START Given records
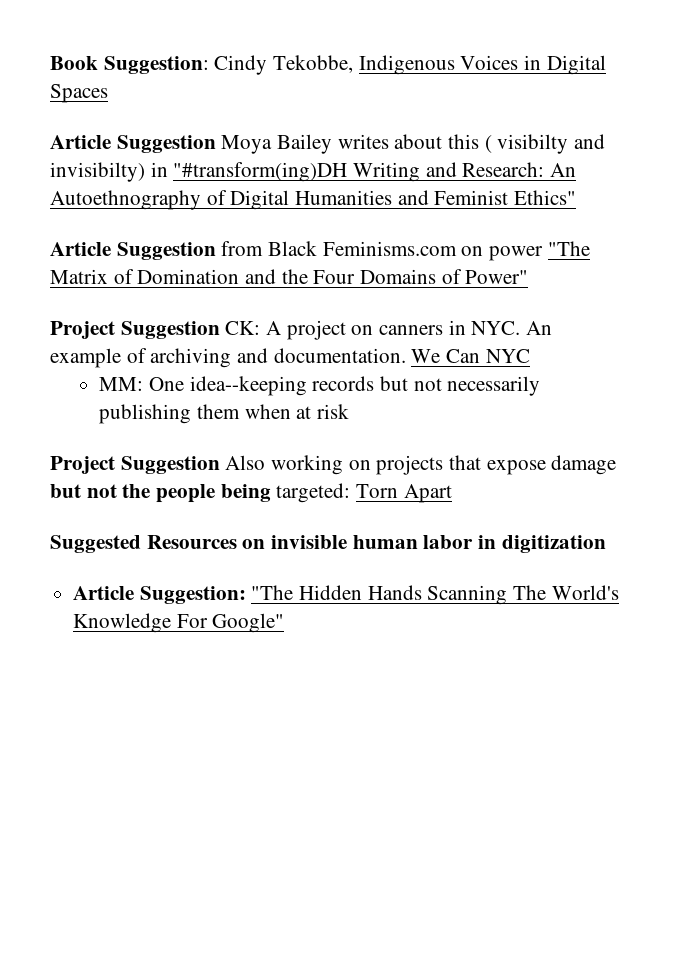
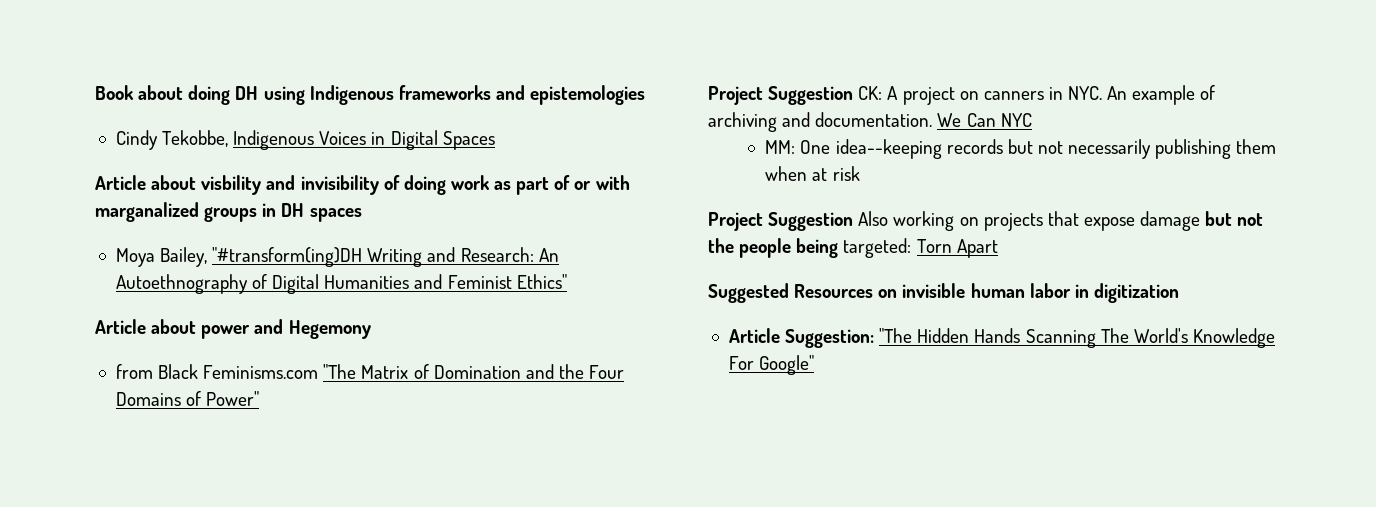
- Book Suggestion: Cindy Tekobbe, Indigenous Voices in Digital Spaces
+ Book about doing DH using Indigenous frameworks and epistemologies
+ Cindy Tekobbe, Indigenous Voices in Digital Spaces
- Article Suggestion Moya Bailey writes about this ( visibilty and invisibilty) in "#transform(ing)DH Writing and Research: An Autoethnography of Digital Humanities and Feminist Ethics"
+ Article about visbility and invisibility of doing work as part of or with marganalized groups in DH spaces
+ Moya Bailey, "#transform(ing)DH Writing and Research: An Autoethnography of Digital Humanities and Feminist Ethics"
- Article Suggestion from Black Feminisms.com on power "The Matrix of Domination and the Four Domains of Power"
+ Article about power and Hegemony
+ from Black Feminisms.com "The Matrix of Domination and the Four Domains of Power"

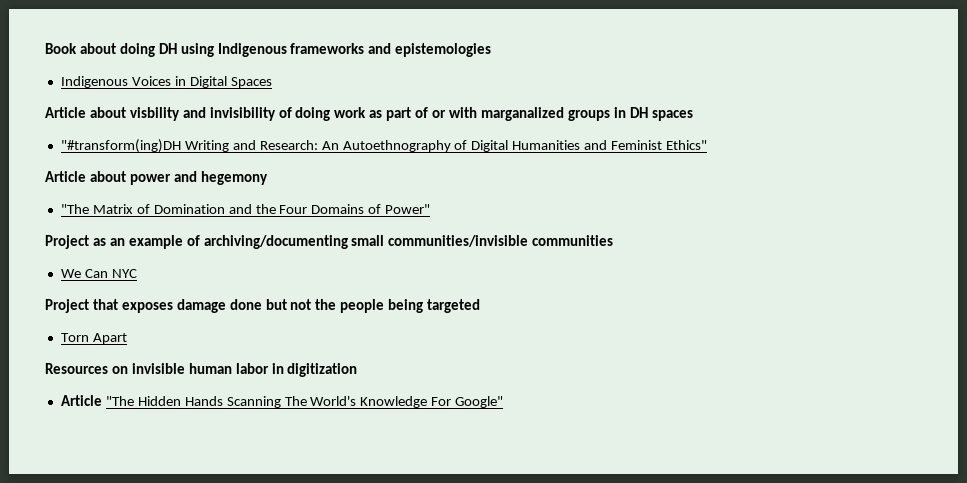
- Cindy Tekobbe, Indigenous Voices in Digital Spaces
+ Indigenous Voices in Digital Spaces
- Moya Bailey, "#transform(ing)DH Writing and Research: An Autoethnography of Digital Humanities and Feminist Ethics"
+ "#transform(ing)DH Writing and Research: An Autoethnography of Digital Humanities and Feminist Ethics"
- Article about power and Hegemony
- from Black Feminisms.com "The Matrix of Domination and the Four Domains of Power"
+ Article about power and hegemony
+ "The Matrix of Domination and the Four Domains of Power"
- Project Suggestion CK: A project on canners in NYC. An example of archiving and documentation. We Can NYC
- MM: One idea--keeping records but not necessarily publishing them when at risk
- Project Suggestion Also working on projects that expose damage but not the people being targeted: Torn Apart
+ Project as an example of archiving/documenting small communities/invisible communities
+ We Can NYC
+ Project that exposes damage done but not the people being targeted
+ Torn Apart
- Suggested Resources on invisible human labor in digitization
+ Resources on invisible human labor in digitization
- Article Suggestion: "The Hidden Hands Scanning The World's Knowledge For Google"
+ Article "The Hidden Hands Scanning The World's Knowledge For Google"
END Given records
Task prompt — Without carrying over any picture, retype the records above word for word.

Written response —
- Book Suggestion: Cindy Tekobbe, Indigenous Voices in Digital Spaces
+ Book about doing DH using Indigenous frameworks and epistemologies
+ Cindy Tekobbe, Indigenous Voices in Digital Spaces
- Article Suggestion Moya Bailey writes about this ( visibilty and invisibilty) in "#transform(ing)DH Writing and Research: An Autoethnography of Digital Humanities and Feminist Ethics"
+ Article about visbility and invisibility of doing work as part of or with marganalized groups in DH spaces
+ Moya Bailey, "#transform(ing)DH Writing and Research: An Autoethnography of Digital Humanities and Feminist Ethics"
- Article Suggestion from Black Feminisms.com on power "The Matrix of Domination and the Four Domains of Power"
+ Article about power and Hegemony
+ from Black Feminisms.com "The Matrix of Domination and the Four Domains of Power"

- Cindy Tekobbe, Indigenous Voices in Digital Spaces
+ Indigenous Voices in Digital Spaces
- Moya Bailey, "#transform(ing)DH Writing and Research: An Autoethnography of Digital Humanities and Feminist Ethics"
+ "#transform(ing)DH Writing and Research: An Autoethnography of Digital Humanities and Feminist Ethics"
- Article about power and Hegemony
- from Black Feminisms.com "The Matrix of Domination and the Four Domains of Power"
+ Article about power and hegemony
+ "The Matrix of Domination and the Four Domains of Power"
- Project Suggestion CK: A project on canners in NYC. An example of archiving and documentation. We Can NYC
- MM: One idea--keeping records but not necessarily publishing them when at risk
- Project Suggestion Also working on projects that expose damage but not the people being targeted: Torn Apart
+ Project as an example of archiving/documenting small communities/invisible communities
+ We Can NYC
+ Project that exposes damage done but not the people being targeted
+ Torn Apart
- Suggested Resources on invisible human labor in digitization
+ Resources on invisible human labor in digitization
- Article Suggestion: "The Hidden Hands Scanning The World's Knowledge For Google"
+ Article "The Hidden Hands Scanning The World's Knowledge For Google"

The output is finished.